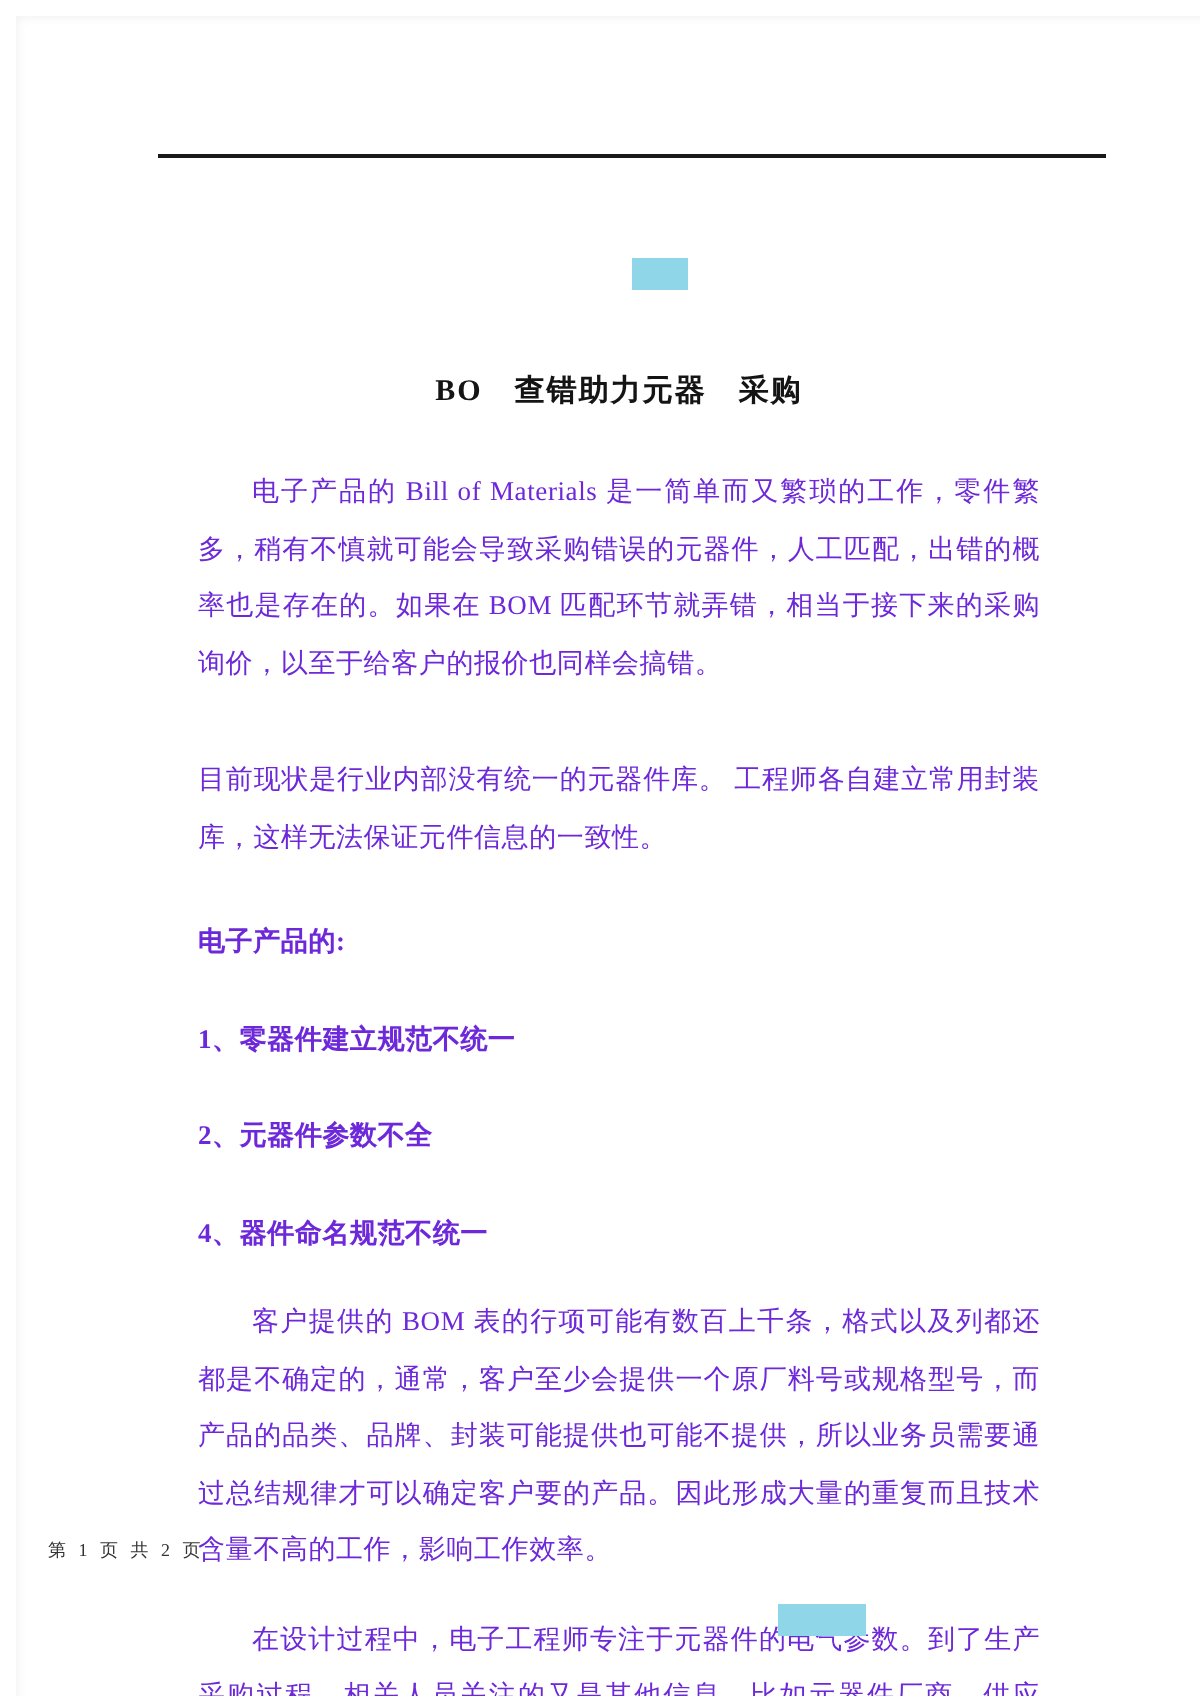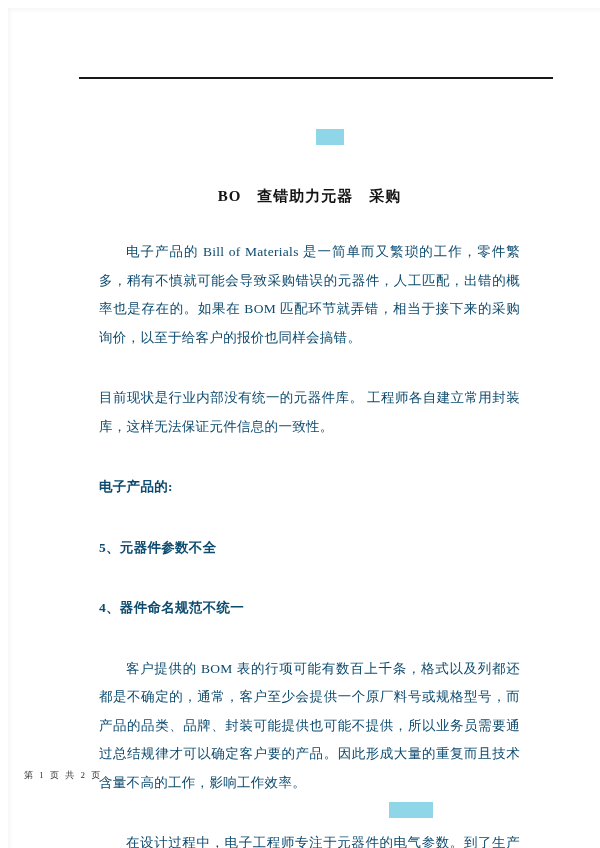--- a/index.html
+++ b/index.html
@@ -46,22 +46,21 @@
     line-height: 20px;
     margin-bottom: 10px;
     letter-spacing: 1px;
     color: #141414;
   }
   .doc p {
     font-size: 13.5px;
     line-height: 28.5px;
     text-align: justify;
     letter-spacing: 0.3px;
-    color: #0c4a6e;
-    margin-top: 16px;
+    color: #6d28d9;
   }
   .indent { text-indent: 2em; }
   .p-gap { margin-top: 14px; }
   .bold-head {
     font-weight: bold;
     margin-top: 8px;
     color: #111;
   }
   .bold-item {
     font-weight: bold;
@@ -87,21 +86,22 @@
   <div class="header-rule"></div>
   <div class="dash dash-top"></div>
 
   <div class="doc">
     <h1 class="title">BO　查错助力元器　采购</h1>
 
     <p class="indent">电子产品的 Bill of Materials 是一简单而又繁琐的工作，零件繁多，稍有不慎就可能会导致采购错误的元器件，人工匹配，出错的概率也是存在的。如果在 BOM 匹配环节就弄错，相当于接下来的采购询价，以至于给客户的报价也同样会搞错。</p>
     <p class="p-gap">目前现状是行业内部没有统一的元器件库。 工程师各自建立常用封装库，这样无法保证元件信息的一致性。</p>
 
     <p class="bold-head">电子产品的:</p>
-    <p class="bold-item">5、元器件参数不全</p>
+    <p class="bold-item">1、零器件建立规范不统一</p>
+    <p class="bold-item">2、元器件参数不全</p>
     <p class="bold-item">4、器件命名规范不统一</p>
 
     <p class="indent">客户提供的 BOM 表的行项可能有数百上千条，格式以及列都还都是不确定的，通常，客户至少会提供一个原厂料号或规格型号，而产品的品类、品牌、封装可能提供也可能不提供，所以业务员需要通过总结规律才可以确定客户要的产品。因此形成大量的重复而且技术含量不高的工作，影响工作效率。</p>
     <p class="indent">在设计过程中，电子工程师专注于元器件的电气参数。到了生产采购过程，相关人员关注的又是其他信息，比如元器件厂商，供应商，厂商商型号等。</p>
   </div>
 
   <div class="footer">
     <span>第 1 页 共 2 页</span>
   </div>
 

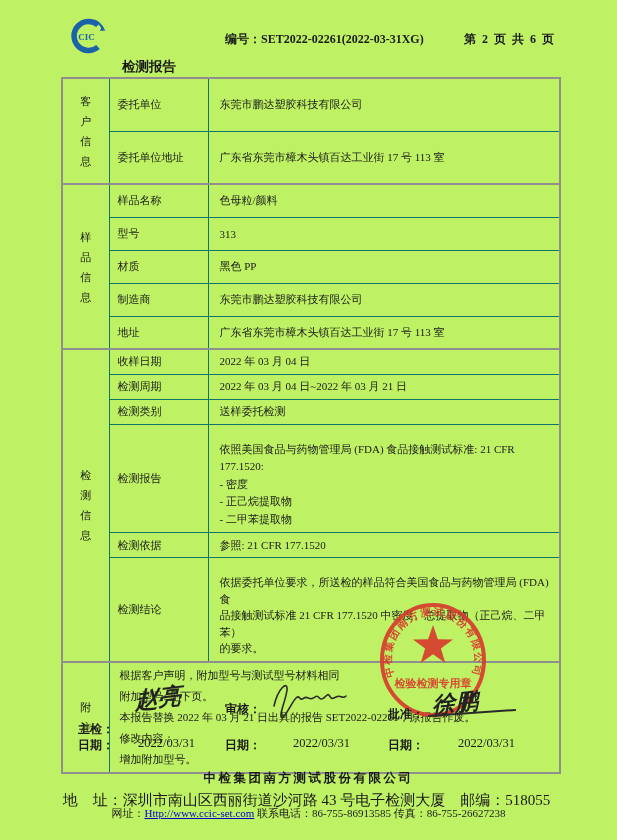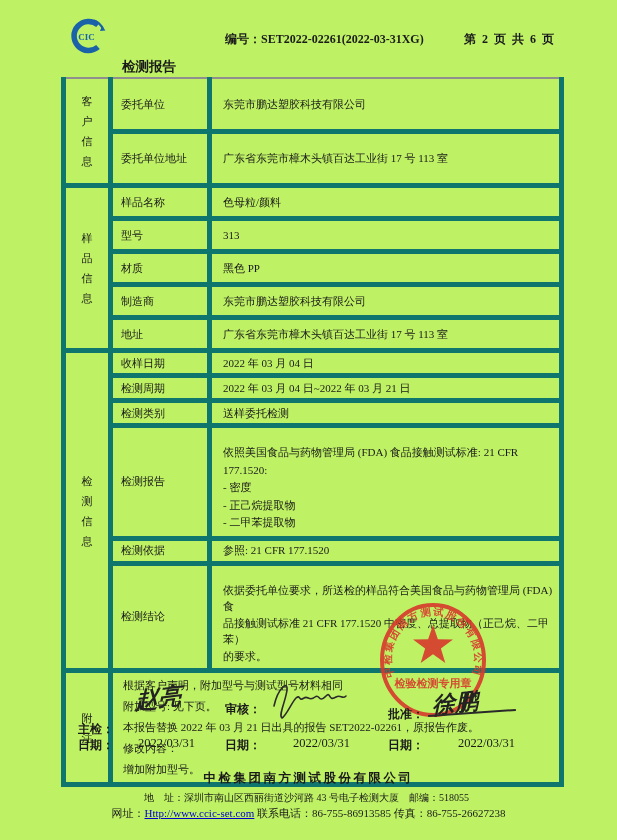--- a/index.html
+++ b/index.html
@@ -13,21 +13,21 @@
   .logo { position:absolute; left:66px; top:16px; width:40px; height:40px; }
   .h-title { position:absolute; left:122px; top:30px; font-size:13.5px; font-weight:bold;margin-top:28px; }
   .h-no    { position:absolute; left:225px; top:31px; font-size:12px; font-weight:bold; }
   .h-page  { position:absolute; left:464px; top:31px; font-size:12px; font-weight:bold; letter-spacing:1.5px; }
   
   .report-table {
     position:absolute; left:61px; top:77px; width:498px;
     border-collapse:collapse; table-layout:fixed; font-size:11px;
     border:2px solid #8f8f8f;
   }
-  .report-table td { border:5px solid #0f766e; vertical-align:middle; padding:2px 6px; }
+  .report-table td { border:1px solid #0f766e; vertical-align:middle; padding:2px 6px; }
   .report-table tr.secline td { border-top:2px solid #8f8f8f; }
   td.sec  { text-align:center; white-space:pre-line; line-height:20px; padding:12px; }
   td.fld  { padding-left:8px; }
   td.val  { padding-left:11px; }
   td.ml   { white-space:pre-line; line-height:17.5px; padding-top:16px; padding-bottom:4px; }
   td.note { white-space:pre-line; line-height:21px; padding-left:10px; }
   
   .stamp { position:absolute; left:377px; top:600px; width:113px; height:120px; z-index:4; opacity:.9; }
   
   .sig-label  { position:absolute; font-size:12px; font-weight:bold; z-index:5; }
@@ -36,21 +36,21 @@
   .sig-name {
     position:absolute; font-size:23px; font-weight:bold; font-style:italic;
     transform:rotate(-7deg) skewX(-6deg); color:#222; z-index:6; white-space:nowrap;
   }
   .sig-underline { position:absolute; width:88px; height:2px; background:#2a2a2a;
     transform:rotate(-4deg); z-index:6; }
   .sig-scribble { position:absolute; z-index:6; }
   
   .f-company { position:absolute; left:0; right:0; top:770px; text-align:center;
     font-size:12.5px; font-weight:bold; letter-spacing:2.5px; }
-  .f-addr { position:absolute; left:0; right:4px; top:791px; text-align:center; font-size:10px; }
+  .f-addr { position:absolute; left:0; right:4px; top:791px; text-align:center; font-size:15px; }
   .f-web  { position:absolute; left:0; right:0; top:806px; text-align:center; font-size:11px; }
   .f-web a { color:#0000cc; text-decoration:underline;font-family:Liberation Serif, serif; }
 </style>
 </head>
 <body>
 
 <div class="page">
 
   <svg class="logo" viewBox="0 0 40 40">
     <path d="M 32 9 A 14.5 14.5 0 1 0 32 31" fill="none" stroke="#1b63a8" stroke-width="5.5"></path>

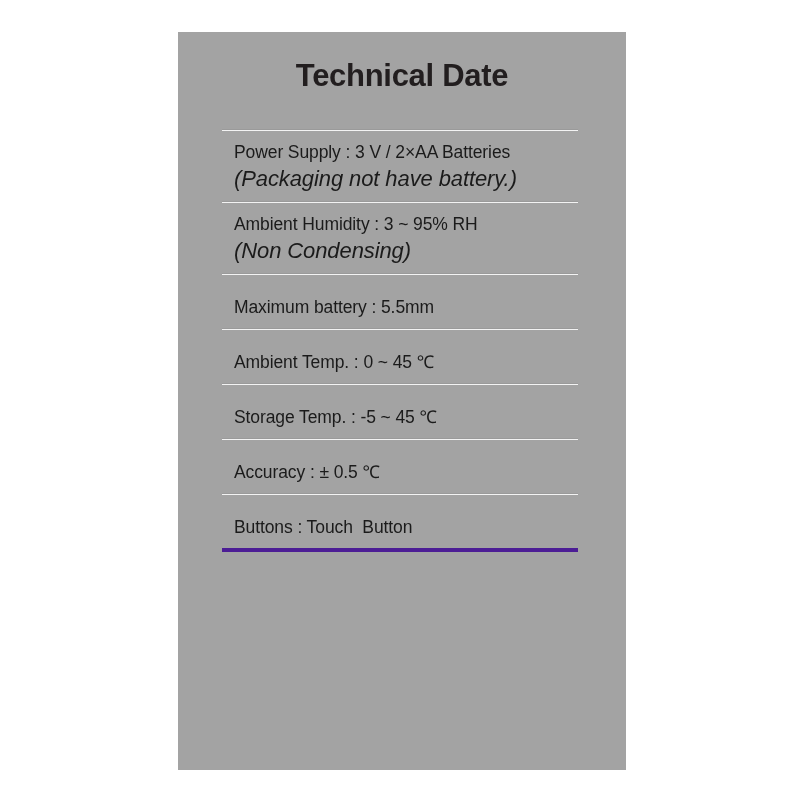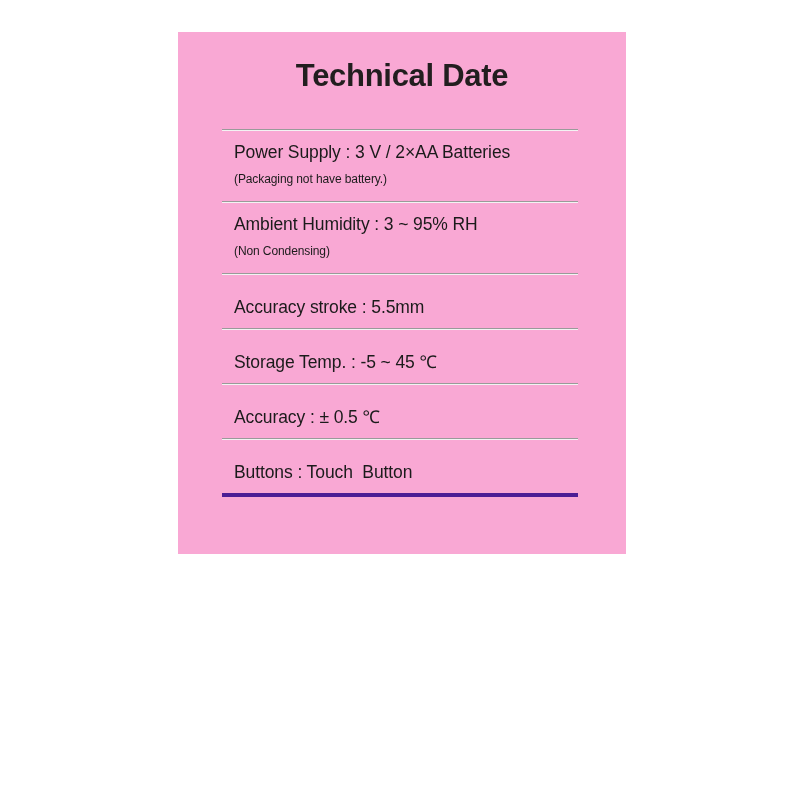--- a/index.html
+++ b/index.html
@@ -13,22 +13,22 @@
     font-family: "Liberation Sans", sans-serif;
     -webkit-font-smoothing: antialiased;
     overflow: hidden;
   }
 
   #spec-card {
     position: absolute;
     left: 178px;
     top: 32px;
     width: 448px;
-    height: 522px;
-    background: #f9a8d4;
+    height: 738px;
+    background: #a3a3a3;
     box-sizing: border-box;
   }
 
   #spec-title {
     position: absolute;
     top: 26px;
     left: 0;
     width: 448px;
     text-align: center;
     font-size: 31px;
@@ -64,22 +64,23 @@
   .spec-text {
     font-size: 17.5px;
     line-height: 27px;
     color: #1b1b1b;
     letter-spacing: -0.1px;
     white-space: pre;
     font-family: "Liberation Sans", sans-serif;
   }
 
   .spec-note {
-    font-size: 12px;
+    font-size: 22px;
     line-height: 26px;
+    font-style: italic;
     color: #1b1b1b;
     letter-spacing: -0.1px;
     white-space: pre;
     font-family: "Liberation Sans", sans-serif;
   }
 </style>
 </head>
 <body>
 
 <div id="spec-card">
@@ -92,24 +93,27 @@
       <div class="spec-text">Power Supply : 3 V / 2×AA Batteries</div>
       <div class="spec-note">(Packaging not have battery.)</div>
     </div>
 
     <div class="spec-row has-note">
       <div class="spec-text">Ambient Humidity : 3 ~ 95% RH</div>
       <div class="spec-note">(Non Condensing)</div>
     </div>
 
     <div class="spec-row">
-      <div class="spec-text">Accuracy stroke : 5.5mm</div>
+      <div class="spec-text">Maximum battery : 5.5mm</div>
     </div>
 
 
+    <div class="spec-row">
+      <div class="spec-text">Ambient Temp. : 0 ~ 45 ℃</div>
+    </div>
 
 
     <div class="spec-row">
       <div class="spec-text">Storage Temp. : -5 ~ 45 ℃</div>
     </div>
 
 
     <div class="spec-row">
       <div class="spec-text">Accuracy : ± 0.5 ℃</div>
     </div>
————
## Assignment
Pictures are to be left out; the rest of the listing should be printed exactly.

## Result below
--- a/index.html
+++ b/index.html
@@ -46,22 +46,21 @@
     line-height: 20px;
     margin-bottom: 10px;
     letter-spacing: 1px;
     color: #141414;
   }
   .doc p {
     font-size: 13.5px;
     line-height: 28.5px;
     text-align: justify;
     letter-spacing: 0.3px;
-    color: #0c4a6e;
-    margin-top: 16px;
+    color: #6d28d9;
   }
   .indent { text-indent: 2em; }
   .p-gap { margin-top: 14px; }
   .bold-head {
     font-weight: bold;
     margin-top: 8px;
     color: #111;
   }
   .bold-item {
     font-weight: bold;
@@ -87,21 +86,22 @@
   <div class="header-rule"></div>
   <div class="dash dash-top"></div>
 
   <div class="doc">
     <h1 class="title">BO　查错助力元器　采购</h1>
 
     <p class="indent">电子产品的 Bill of Materials 是一简单而又繁琐的工作，零件繁多，稍有不慎就可能会导致采购错误的元器件，人工匹配，出错的概率也是存在的。如果在 BOM 匹配环节就弄错，相当于接下来的采购询价，以至于给客户的报价也同样会搞错。</p>
     <p class="p-gap">目前现状是行业内部没有统一的元器件库。 工程师各自建立常用封装库，这样无法保证元件信息的一致性。</p>
 
     <p class="bold-head">电子产品的:</p>
-    <p class="bold-item">5、元器件参数不全</p>
+    <p class="bold-item">1、零器件建立规范不统一</p>
+    <p class="bold-item">2、元器件参数不全</p>
     <p class="bold-item">4、器件命名规范不统一</p>
 
     <p class="indent">客户提供的 BOM 表的行项可能有数百上千条，格式以及列都还都是不确定的，通常，客户至少会提供一个原厂料号或规格型号，而产品的品类、品牌、封装可能提供也可能不提供，所以业务员需要通过总结规律才可以确定客户要的产品。因此形成大量的重复而且技术含量不高的工作，影响工作效率。</p>
     <p class="indent">在设计过程中，电子工程师专注于元器件的电气参数。到了生产采购过程，相关人员关注的又是其他信息，比如元器件厂商，供应商，厂商商型号等。</p>
   </div>
 
   <div class="footer">
     <span>第 1 页 共 2 页</span>
   </div>
 

--- a/index.html
+++ b/index.html
@@ -13,21 +13,21 @@
   .logo { position:absolute; left:66px; top:16px; width:40px; height:40px; }
   .h-title { position:absolute; left:122px; top:30px; font-size:13.5px; font-weight:bold;margin-top:28px; }
   .h-no    { position:absolute; left:225px; top:31px; font-size:12px; font-weight:bold; }
   .h-page  { position:absolute; left:464px; top:31px; font-size:12px; font-weight:bold; letter-spacing:1.5px; }
   
   .report-table {
     position:absolute; left:61px; top:77px; width:498px;
     border-collapse:collapse; table-layout:fixed; font-size:11px;
     border:2px solid #8f8f8f;
   }
-  .report-table td { border:5px solid #0f766e; vertical-align:middle; padding:2px 6px; }
+  .report-table td { border:1px solid #0f766e; vertical-align:middle; padding:2px 6px; }
   .report-table tr.secline td { border-top:2px solid #8f8f8f; }
   td.sec  { text-align:center; white-space:pre-line; line-height:20px; padding:12px; }
   td.fld  { padding-left:8px; }
   td.val  { padding-left:11px; }
   td.ml   { white-space:pre-line; line-height:17.5px; padding-top:16px; padding-bottom:4px; }
   td.note { white-space:pre-line; line-height:21px; padding-left:10px; }
   
   .stamp { position:absolute; left:377px; top:600px; width:113px; height:120px; z-index:4; opacity:.9; }
   
   .sig-label  { position:absolute; font-size:12px; font-weight:bold; z-index:5; }
@@ -36,21 +36,21 @@
   .sig-name {
     position:absolute; font-size:23px; font-weight:bold; font-style:italic;
     transform:rotate(-7deg) skewX(-6deg); color:#222; z-index:6; white-space:nowrap;
   }
   .sig-underline { position:absolute; width:88px; height:2px; background:#2a2a2a;
     transform:rotate(-4deg); z-index:6; }
   .sig-scribble { position:absolute; z-index:6; }
   
   .f-company { position:absolute; left:0; right:0; top:770px; text-align:center;
     font-size:12.5px; font-weight:bold; letter-spacing:2.5px; }
-  .f-addr { position:absolute; left:0; right:4px; top:791px; text-align:center; font-size:10px; }
+  .f-addr { position:absolute; left:0; right:4px; top:791px; text-align:center; font-size:15px; }
   .f-web  { position:absolute; left:0; right:0; top:806px; text-align:center; font-size:11px; }
   .f-web a { color:#0000cc; text-decoration:underline;font-family:Liberation Serif, serif; }
 </style>
 </head>
 <body>
 
 <div class="page">
 
   <svg class="logo" viewBox="0 0 40 40">
     <path d="M 32 9 A 14.5 14.5 0 1 0 32 31" fill="none" stroke="#1b63a8" stroke-width="5.5"></path>

--- a/index.html
+++ b/index.html
@@ -13,22 +13,22 @@
     font-family: "Liberation Sans", sans-serif;
     -webkit-font-smoothing: antialiased;
     overflow: hidden;
   }
 
   #spec-card {
     position: absolute;
     left: 178px;
     top: 32px;
     width: 448px;
-    height: 522px;
-    background: #f9a8d4;
+    height: 738px;
+    background: #a3a3a3;
     box-sizing: border-box;
   }
 
   #spec-title {
     position: absolute;
     top: 26px;
     left: 0;
     width: 448px;
     text-align: center;
     font-size: 31px;
@@ -64,22 +64,23 @@
   .spec-text {
     font-size: 17.5px;
     line-height: 27px;
     color: #1b1b1b;
     letter-spacing: -0.1px;
     white-space: pre;
     font-family: "Liberation Sans", sans-serif;
   }
 
   .spec-note {
-    font-size: 12px;
+    font-size: 22px;
     line-height: 26px;
+    font-style: italic;
     color: #1b1b1b;
     letter-spacing: -0.1px;
     white-space: pre;
     font-family: "Liberation Sans", sans-serif;
   }
 </style>
 </head>
 <body>
 
 <div id="spec-card">
@@ -92,24 +93,27 @@
       <div class="spec-text">Power Supply : 3 V / 2×AA Batteries</div>
       <div class="spec-note">(Packaging not have battery.)</div>
     </div>
 
     <div class="spec-row has-note">
       <div class="spec-text">Ambient Humidity : 3 ~ 95% RH</div>
       <div class="spec-note">(Non Condensing)</div>
     </div>
 
     <div class="spec-row">
-      <div class="spec-text">Accuracy stroke : 5.5mm</div>
+      <div class="spec-text">Maximum battery : 5.5mm</div>
     </div>
 
 
+    <div class="spec-row">
+      <div class="spec-text">Ambient Temp. : 0 ~ 45 ℃</div>
+    </div>
 
 
     <div class="spec-row">
       <div class="spec-text">Storage Temp. : -5 ~ 45 ℃</div>
     </div>
 
 
     <div class="spec-row">
       <div class="spec-text">Accuracy : ± 0.5 ℃</div>
     </div>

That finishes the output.